### Instructions for the task
When a line in the data below includes "pointer", pick it out and copy it.

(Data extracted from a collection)
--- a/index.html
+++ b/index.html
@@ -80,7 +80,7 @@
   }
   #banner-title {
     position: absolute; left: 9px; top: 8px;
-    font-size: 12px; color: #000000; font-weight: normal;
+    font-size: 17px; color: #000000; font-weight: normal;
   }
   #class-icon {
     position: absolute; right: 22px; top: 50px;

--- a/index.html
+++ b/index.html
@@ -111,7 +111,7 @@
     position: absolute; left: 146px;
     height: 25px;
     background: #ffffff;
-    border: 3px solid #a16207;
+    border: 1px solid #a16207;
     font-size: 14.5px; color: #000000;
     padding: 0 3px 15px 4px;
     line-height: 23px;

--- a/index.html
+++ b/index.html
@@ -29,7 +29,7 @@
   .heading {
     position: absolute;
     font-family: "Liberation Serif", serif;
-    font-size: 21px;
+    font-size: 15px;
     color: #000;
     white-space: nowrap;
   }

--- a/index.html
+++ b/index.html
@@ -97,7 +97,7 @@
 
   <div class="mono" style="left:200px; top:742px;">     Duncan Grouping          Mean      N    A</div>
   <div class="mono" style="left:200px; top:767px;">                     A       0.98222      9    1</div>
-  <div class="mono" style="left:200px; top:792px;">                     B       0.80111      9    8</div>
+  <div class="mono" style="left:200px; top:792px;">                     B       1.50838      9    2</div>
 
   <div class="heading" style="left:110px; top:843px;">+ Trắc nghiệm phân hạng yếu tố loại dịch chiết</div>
...
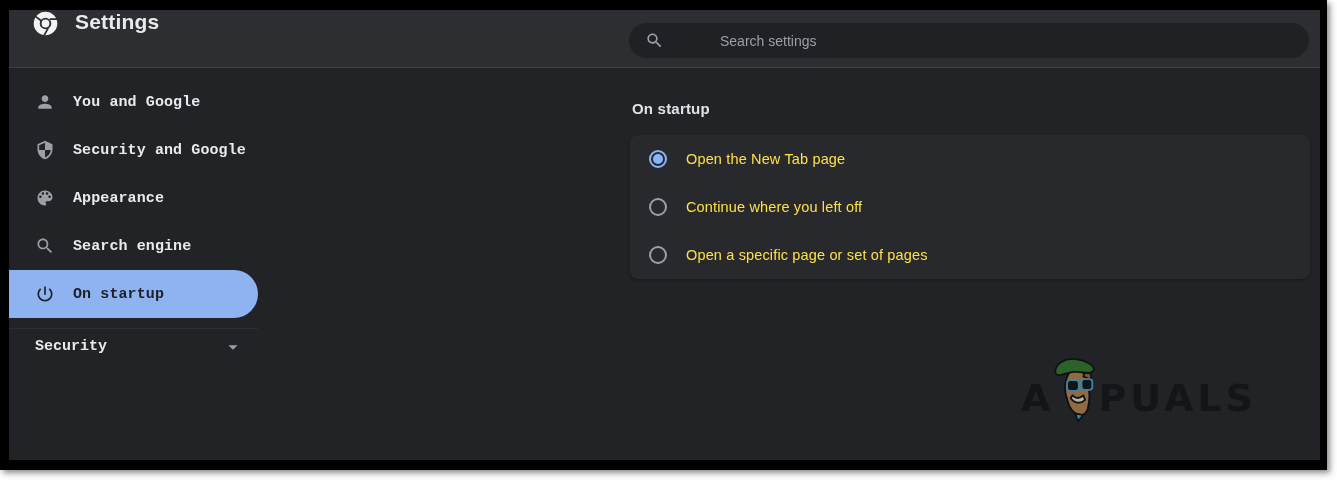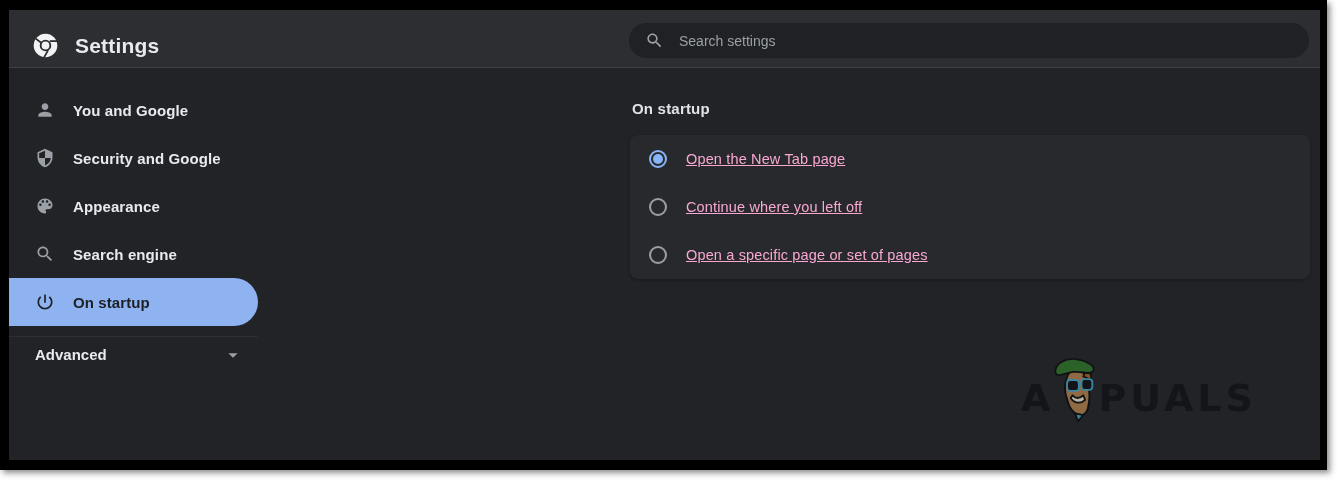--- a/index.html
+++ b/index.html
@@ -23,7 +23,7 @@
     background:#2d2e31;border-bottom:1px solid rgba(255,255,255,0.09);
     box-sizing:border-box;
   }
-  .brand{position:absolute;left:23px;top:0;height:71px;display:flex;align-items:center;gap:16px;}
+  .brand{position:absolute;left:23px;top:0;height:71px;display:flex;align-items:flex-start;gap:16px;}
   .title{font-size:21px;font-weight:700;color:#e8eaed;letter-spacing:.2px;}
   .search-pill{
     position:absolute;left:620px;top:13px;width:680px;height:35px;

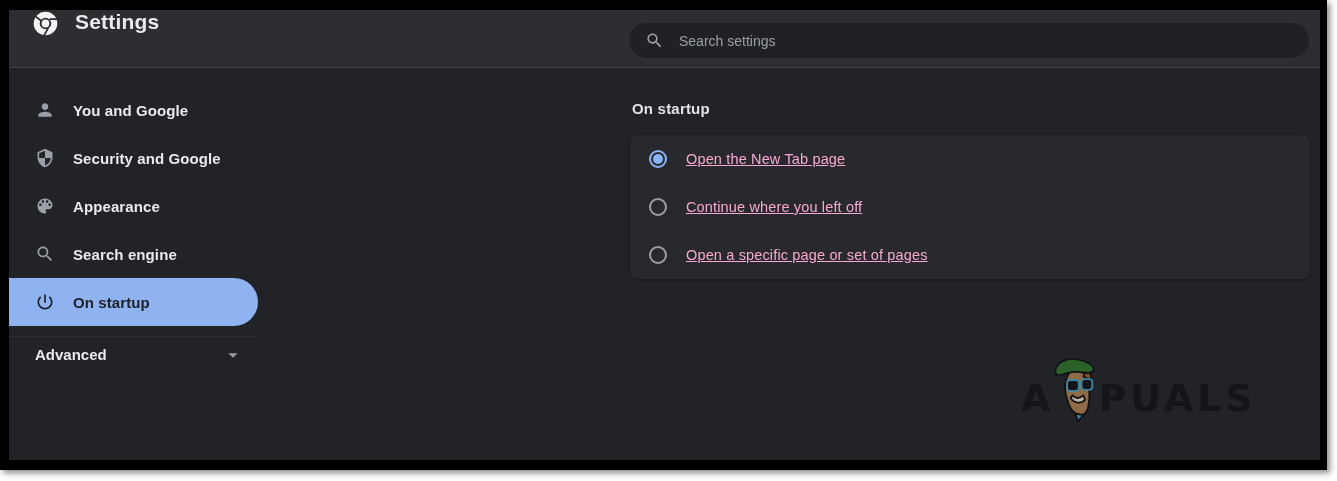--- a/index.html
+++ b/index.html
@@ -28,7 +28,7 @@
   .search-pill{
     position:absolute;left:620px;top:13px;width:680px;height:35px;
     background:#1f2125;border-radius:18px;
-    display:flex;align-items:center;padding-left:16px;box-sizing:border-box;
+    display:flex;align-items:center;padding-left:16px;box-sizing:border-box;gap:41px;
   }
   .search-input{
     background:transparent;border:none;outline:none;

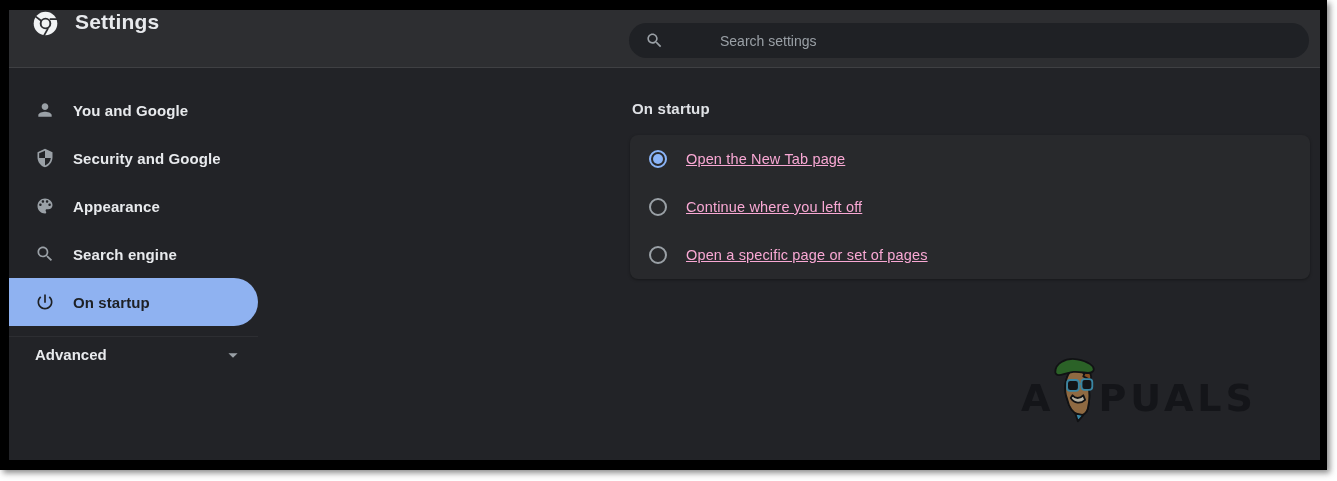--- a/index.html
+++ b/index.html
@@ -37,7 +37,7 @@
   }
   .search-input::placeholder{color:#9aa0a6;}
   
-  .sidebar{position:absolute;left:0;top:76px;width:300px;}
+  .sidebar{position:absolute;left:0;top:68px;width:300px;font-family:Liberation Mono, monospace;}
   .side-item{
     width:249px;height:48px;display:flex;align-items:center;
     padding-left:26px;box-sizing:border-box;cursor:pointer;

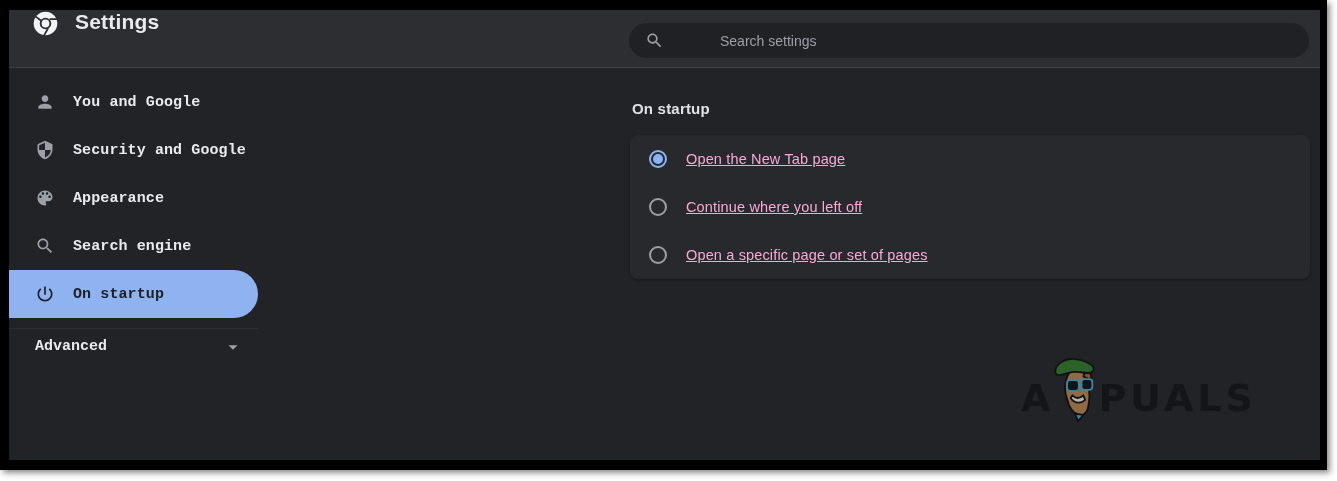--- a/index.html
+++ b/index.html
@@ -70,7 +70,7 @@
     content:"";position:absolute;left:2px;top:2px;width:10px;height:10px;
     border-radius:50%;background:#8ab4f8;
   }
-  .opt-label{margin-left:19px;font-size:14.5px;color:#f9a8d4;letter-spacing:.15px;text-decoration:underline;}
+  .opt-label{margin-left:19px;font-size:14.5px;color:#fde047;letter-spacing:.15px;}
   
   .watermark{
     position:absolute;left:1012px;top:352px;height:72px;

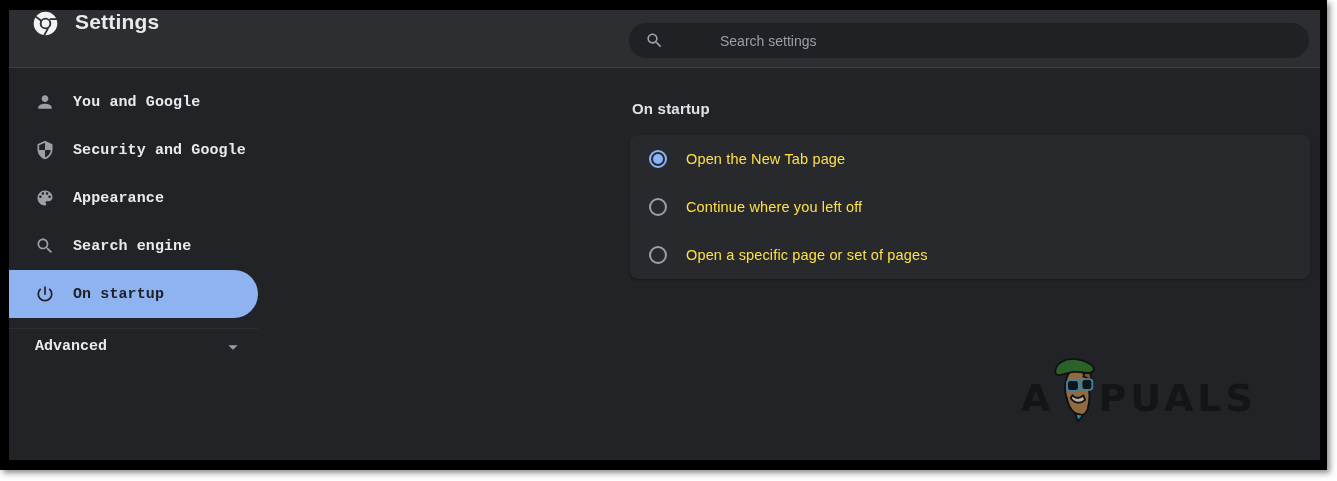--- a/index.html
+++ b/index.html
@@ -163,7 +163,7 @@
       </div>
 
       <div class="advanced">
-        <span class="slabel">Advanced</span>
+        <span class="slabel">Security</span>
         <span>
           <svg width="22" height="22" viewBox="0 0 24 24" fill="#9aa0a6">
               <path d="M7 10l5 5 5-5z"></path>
---
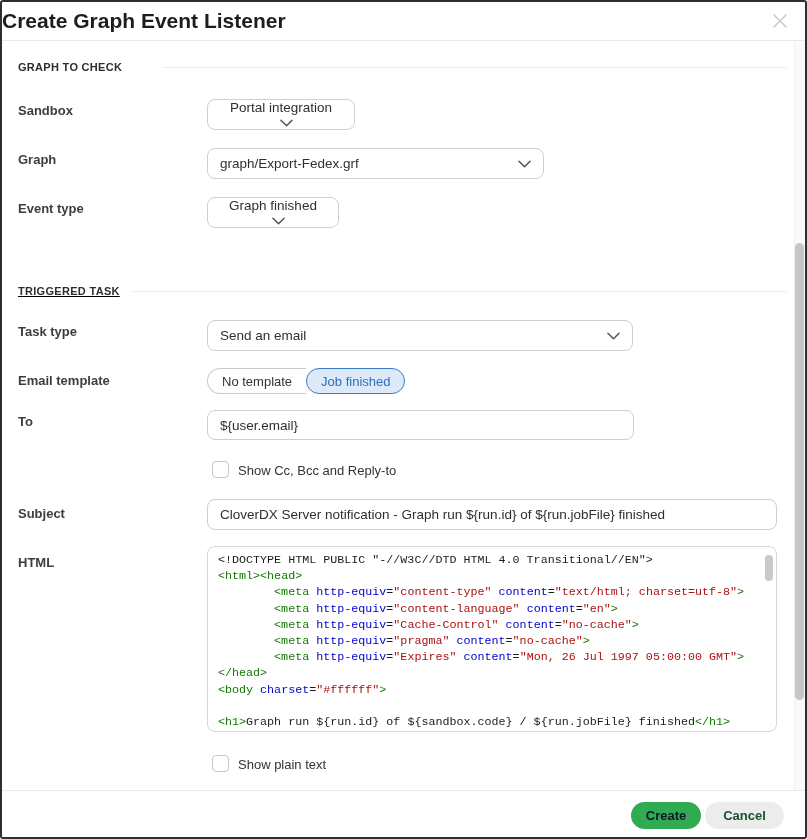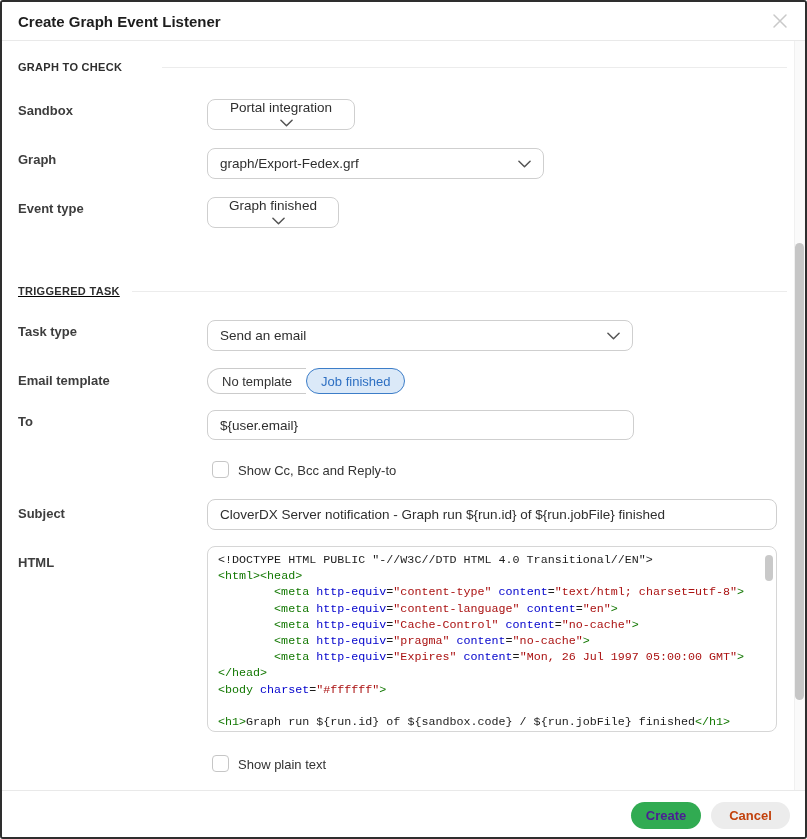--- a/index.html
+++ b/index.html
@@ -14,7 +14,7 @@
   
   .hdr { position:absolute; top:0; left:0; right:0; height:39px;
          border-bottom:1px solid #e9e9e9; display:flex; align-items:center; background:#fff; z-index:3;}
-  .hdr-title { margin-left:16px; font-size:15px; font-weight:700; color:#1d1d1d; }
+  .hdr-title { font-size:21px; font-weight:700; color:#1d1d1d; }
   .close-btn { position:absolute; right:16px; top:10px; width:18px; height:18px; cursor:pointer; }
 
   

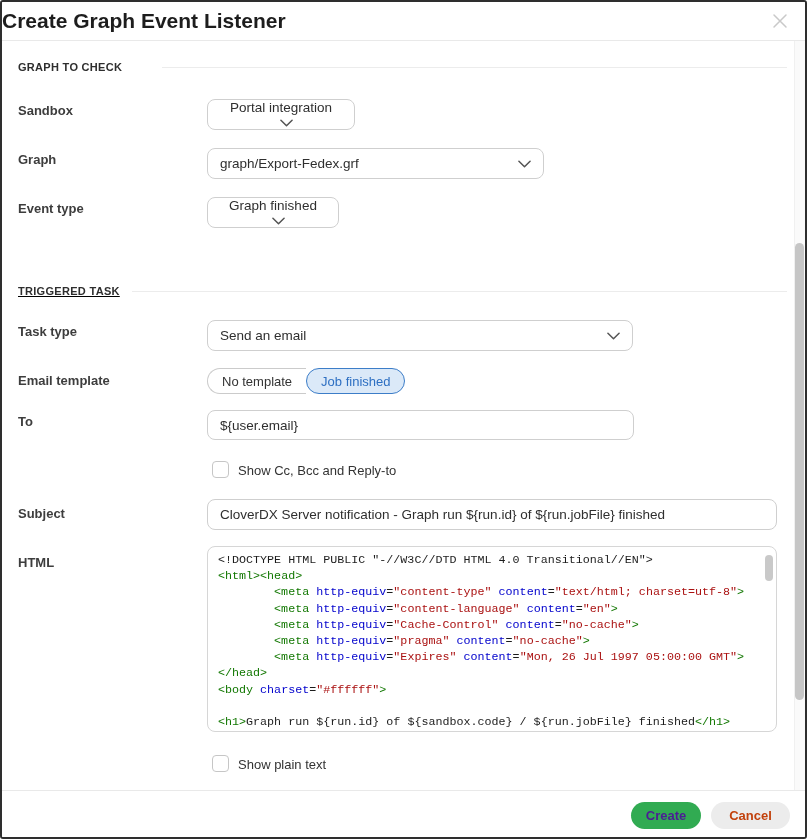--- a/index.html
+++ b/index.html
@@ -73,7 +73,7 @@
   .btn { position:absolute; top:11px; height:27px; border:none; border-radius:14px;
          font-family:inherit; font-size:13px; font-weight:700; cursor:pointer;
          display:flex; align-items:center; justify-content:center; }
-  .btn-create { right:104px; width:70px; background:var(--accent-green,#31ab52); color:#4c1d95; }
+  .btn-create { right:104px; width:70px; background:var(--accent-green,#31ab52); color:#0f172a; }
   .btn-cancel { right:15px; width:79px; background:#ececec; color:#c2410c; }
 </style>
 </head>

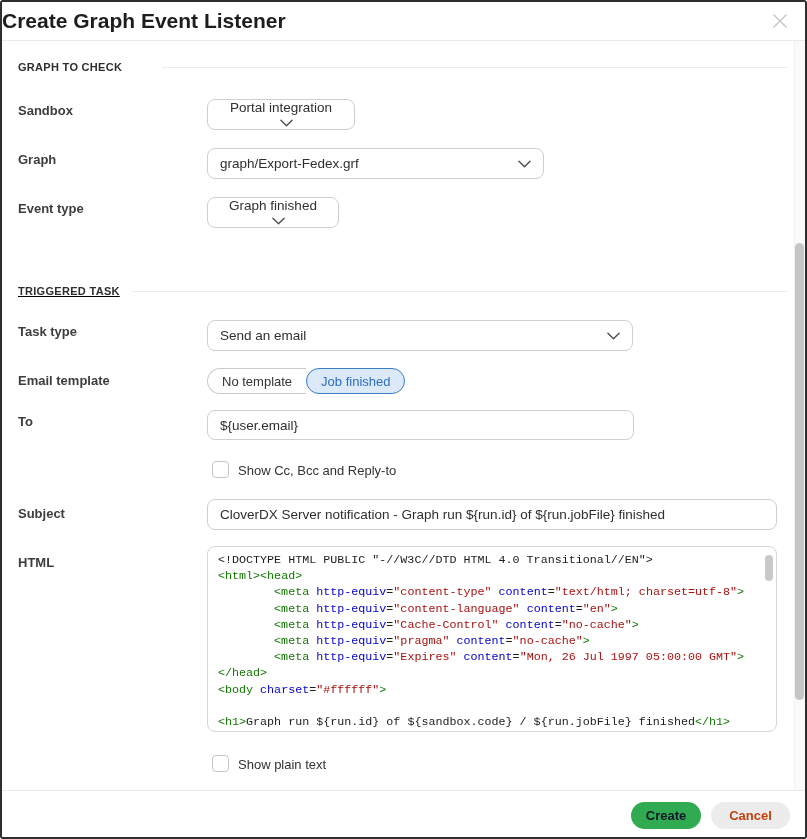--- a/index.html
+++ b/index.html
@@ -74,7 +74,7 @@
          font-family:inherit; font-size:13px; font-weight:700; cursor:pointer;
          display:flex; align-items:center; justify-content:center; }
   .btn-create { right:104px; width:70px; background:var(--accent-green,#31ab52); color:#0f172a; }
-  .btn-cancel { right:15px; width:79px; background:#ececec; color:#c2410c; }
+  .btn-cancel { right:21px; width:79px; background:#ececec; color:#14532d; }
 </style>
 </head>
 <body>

### Written reply
     padding-left:26px;box-sizing:border-box;cursor:pointer;
   .close-btn { position:absolute; right:16px; top:10px; width:18px; height:18px; cursor:pointer; }
          font-family:inherit; font-size:13px; font-weight:700; cursor:pointer;
          font-family:inherit; font-size:13px; font-weight:700; cursor:pointer;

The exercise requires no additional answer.